Every line of the entries below that carries the string "none" should be copied.

──────────────────────────────

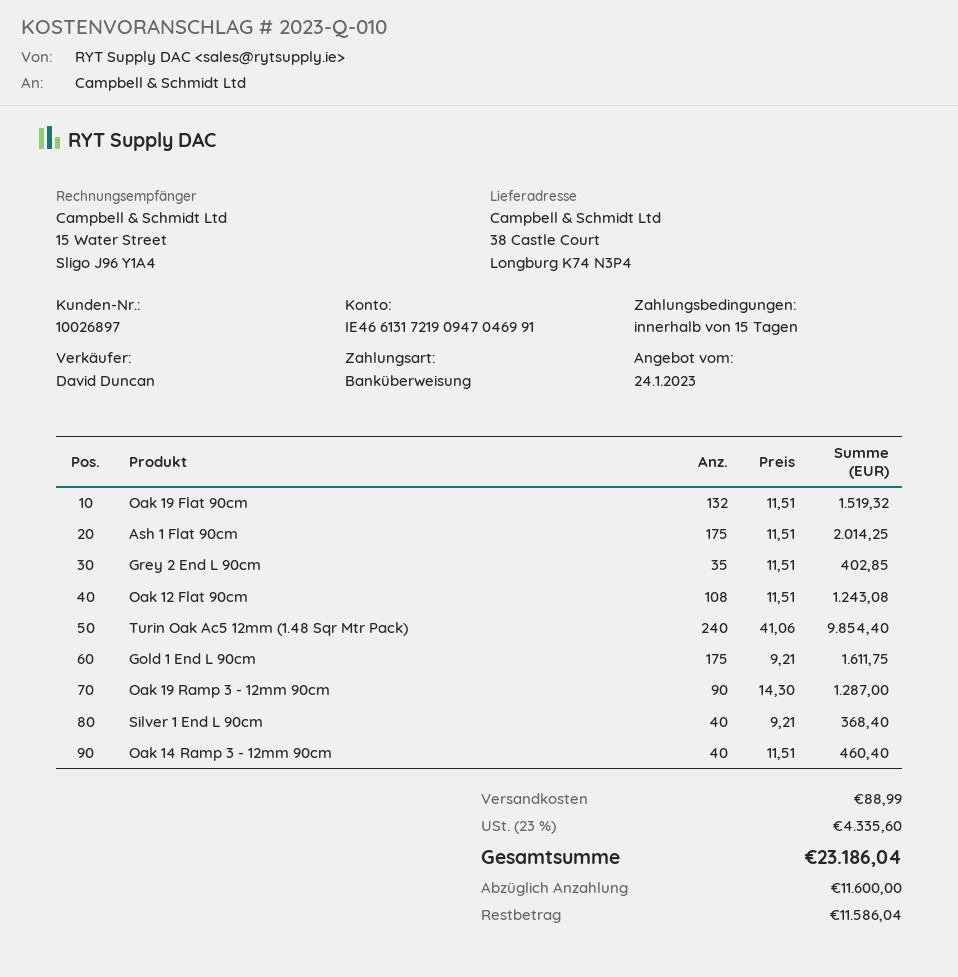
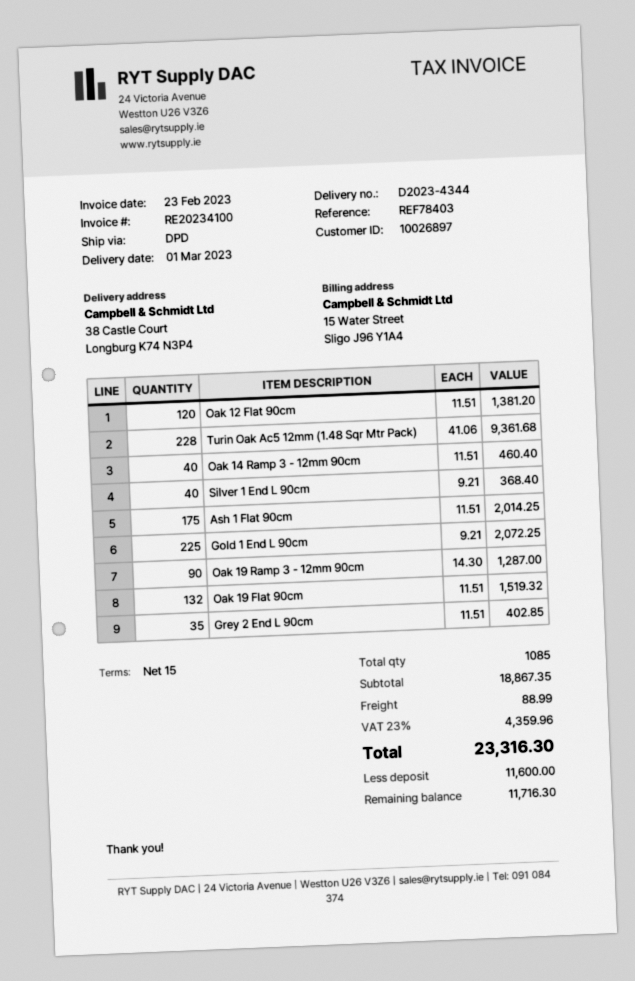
Oak 12 Flat 90cm: 108 x 11.51 = 1243.08 -> 120 x 11.51 = 1381.20
Turin Oak Ac5 12mm (1.48 Sqr Mtr Pack): 240 x 41.06 = 9854.40 -> 228 x 41.06 = 9361.68
Gold 1 End L 90cm: 175 x 9.21 = 1611.75 -> 225 x 9.21 = 2072.25
tax: 23% = 4335.60 -> 23% = 4359.96
total: 23186.04 -> 23316.30
balance: 11586.04 -> 11716.30

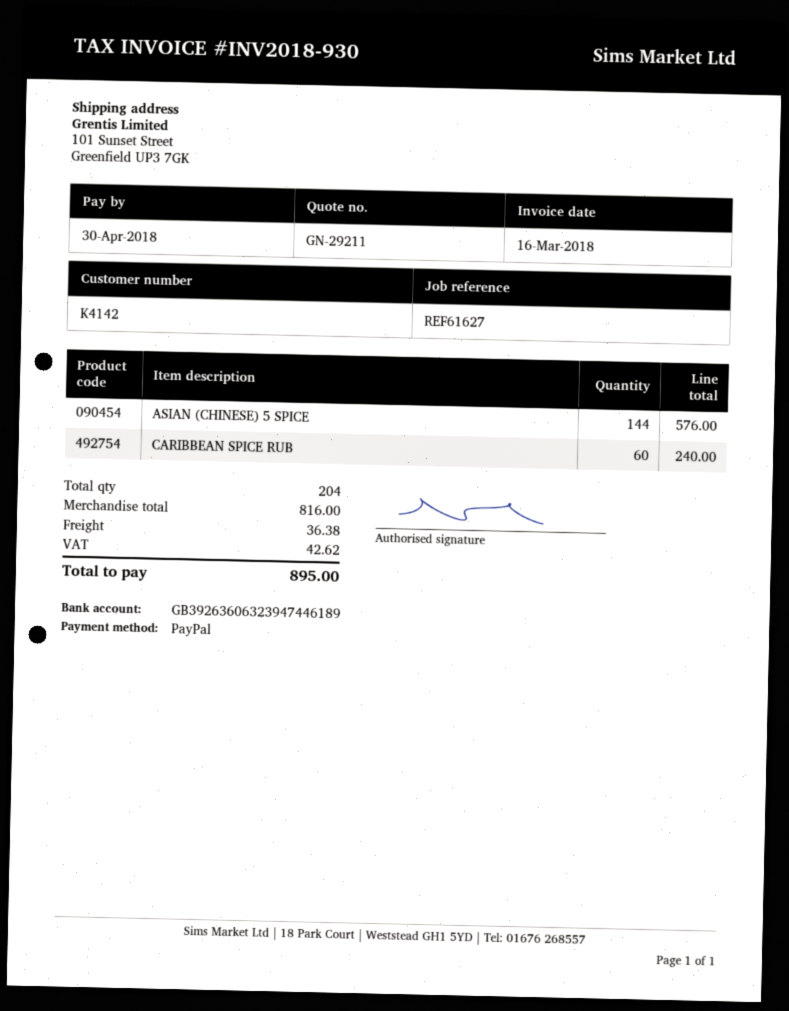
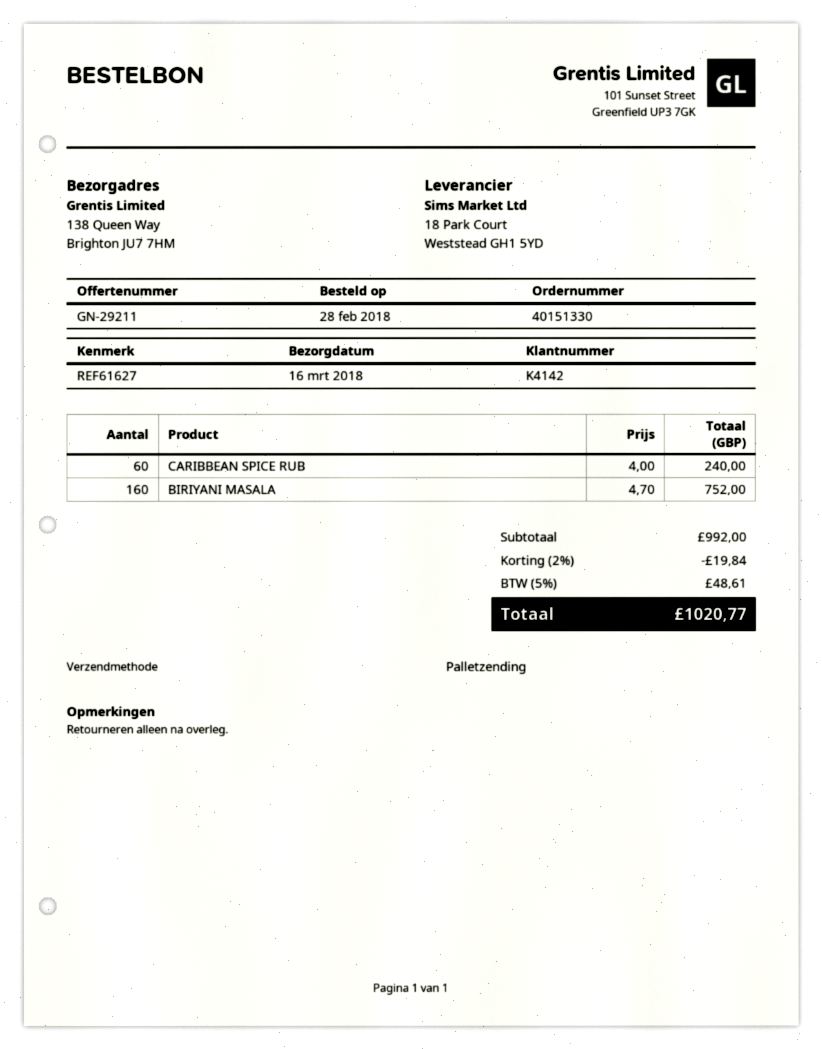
ship to: 101 Sunset Street, Greenfield UP3 7GK -> 138 Queen Way, Brighton JU7 7HM
ASIAN (CHINESE) 5 SPICE: 144 for 576.00 -> none
BIRIYANI MASALA: none -> 160 for 752.00
subtotal: 816.00 -> 992.00
discount: none -> 2% = 19.84
shipping: 36.38 -> none
tax: 42.62 -> 48.61
total: 895.00 -> 1020.77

──────────────────────────────

Problem solution
ASIAN (CHINESE) 5 SPICE: 144 for 576.00 -> none
BIRIYANI MASALA: none -> 160 for 752.00
discount: none -> 2% = 19.84
shipping: 36.38 -> none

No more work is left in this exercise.